Sono sei le persone indagate dalla Procura di Pescara nell’ambito dell’inchiesta relativa alla tragedia dell’Hotel Rigopiano di Farindola, in cui persero la vita 29 persone tra dipendenti e clienti del resort. Il 18 gennaio scorso una valanga travolse la struttura, distruggendola.
Gli indagati sono amministratori e funzionari pubblici: sul registro, con le accuse di omicidio colposo plurimo e lesioni colpose, sono finiti il presidente della Provincia Antonio Di Marco, il dirigente delegato alle opere pubbliche Paolo D’Incecco, il responsabile della viabilità provinciale Mauro Di Blasio, il sindaco di Farindola Ilario Lacchetta e il geometra comunale Enrico Colangeli.

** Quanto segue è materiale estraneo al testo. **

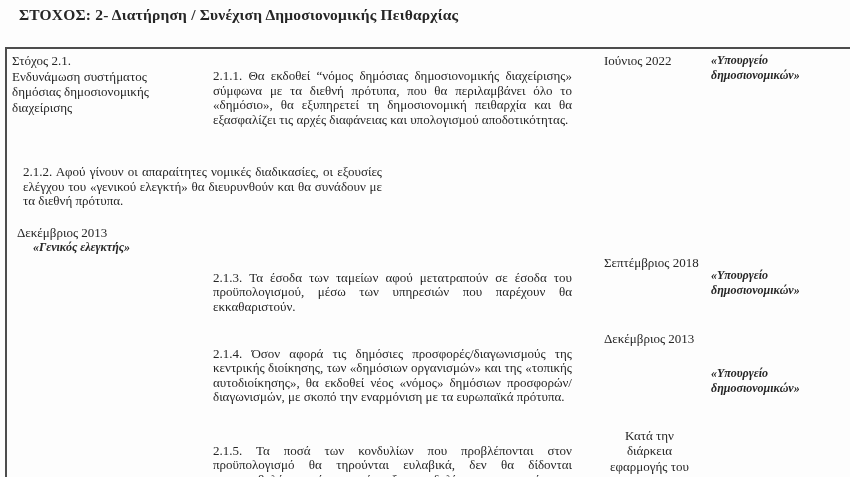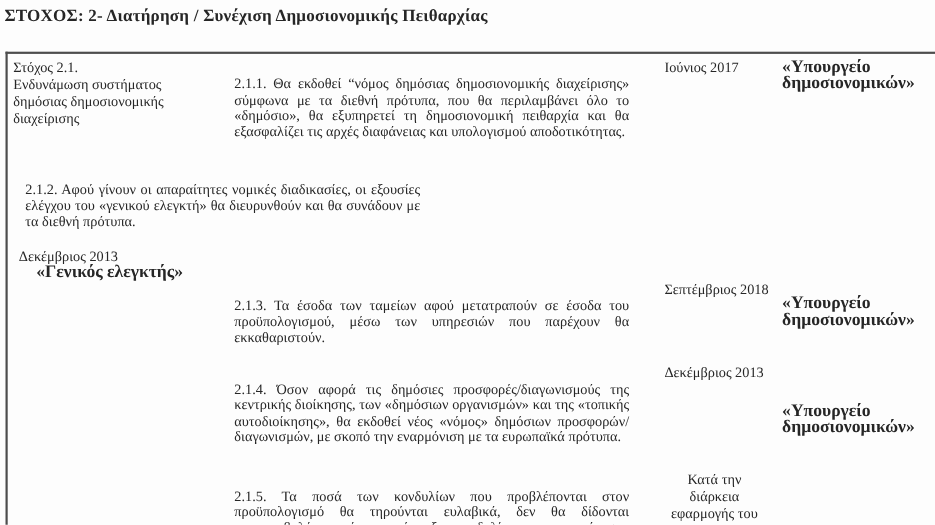--- a/index.html
+++ b/index.html
@@ -10,21 +10,21 @@
   }
   .page {
     position:relative;
     width:850px; height:477px;
     overflow:hidden;
     background:#fdfdfd;
     color:#262626;
   }
   .doc-title {
     position:absolute;
-    left:4px; top:6px;
+    left:19px; top:6px;
     font-size:15.5px;
     font-weight:bold;
     letter-spacing:0.2px;
     white-space:nowrap;
   }
   .goal-table {
     position:absolute;
     left:5px; top:47px;
     width:845px;
     border-top:2px solid #4d4d4d;
@@ -58,21 +58,22 @@
   .row.r2 { min-height:70px;flex-direction:column; }
   .row.r3 { min-height:65px; }
   .row.r4 { min-height:97px; }
   .goal-cell { line-height:15.5px; font-size:13px; }
   .goal-label { display:block; }
   .proc { text-align:justify; margin:16px; }
   .time-cell { line-height:15px; }
   .time-center { text-align:center; padding-right:14px; line-height:15.5px; }
   .dept {
     font-weight:bold;
-    font-size:16px;
+    font-style:italic;
+    font-size:12px;
     line-height:15px;
   }
   .dept.d2 { padding-left:24px; white-space:nowrap; }
   .dept.d3 { margin-top:13px; }
   .dept.d4 { margin-top:35px; }
   .dept.d5 { margin-top:50px; }
 </style>
 </head>
 <body>
 
@@ -86,21 +87,21 @@
     <div class="tbody">
 
       <div class="row r1">
         <div class="c1 goal-cell">
           <span class="goal-label">Στόχος 2.1.</span>
           <span>Ενδυνάμωση συστήματος δημόσιας δημοσιονομικής διαχείρισης</span>
         </div>
         <div class="c2">
             <p class="proc">2.1.1. Θα εκδοθεί “νόμος δημόσιας δημοσιονομικής διαχείρισης» σύμφωνα με τα διεθνή πρότυπα, που θα περιλαμβάνει όλο το «δημόσιο», θα εξυπηρετεί τη δημοσιονομική πειθαρχία και θα εξασφαλίζει τις αρχές διαφάνειας και υπολογισμού αποδοτικότητας.</p>
           </div>
-        <div class="c3 time-cell">Ιούνιος 2017</div>
+        <div class="c3 time-cell">Ιούνιος 2022</div>
         <div class="c4">
             <div class="dept d1">«Υπουργείο δημοσιονομικών»</div>
           </div>
       </div>
 
       <div class="row r2">
         <div class="c1"></div>
         <div class="c2">
             <p class="proc">2.1.2. Αφού γίνουν οι απαραίτητες νομικές διαδικασίες, οι εξουσίες ελέγχου του «γενικού ελεγκτή» θα διευρυνθούν και θα συνάδουν με τα διεθνή πρότυπα.</p>
           </div>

Indagato anche il direttore del resort, Bruno Di Tommaso al quale l’accusa contesta la violazione dell’art. 437 del codice penale che punisce l’omissione del “collocamento di impianti, apparecchi, o segnali destinati a prevenire disastri o infortuni sul lavoro”. Nella tragedia dell’hotel Rigopiano i superstiti furono undici, tra loro tutti e 4 i bambini ospiti della struttura.
Tra gli indagati mancano i nomi del prefetto di Pescara e del governatore d’Abruzzo, lamenta il padre di una delle vittime, Alessio Feniello, genitore di Stefano. Feniello si definisce “imbufalito”, ma comunque in parte “soddisfatto” perché la sua “tesi nei confronti del sindaco, uno dei responsabili di quella tragedia – sottolinea – era corretta”.
Il nome di Stefano Feniello, 28enne originario di Valva nel Salernitano, che era in vacanza a Rigopiano per festeggiare il compleanno con la fidanzata Francesca Bronzi, scampata alla tragedia, due giorni dopo la valanga era stato inserito dalla Prefettura in un elenco di nomi di cinque superstiti in ambulanza verso l’ospedale. Ma si era trattato di un macabro errore: il corpo di Stefano, infatti, venne recuperato tra le ultime vittime estratte dai resti dell’hotel travolto dalla valanga.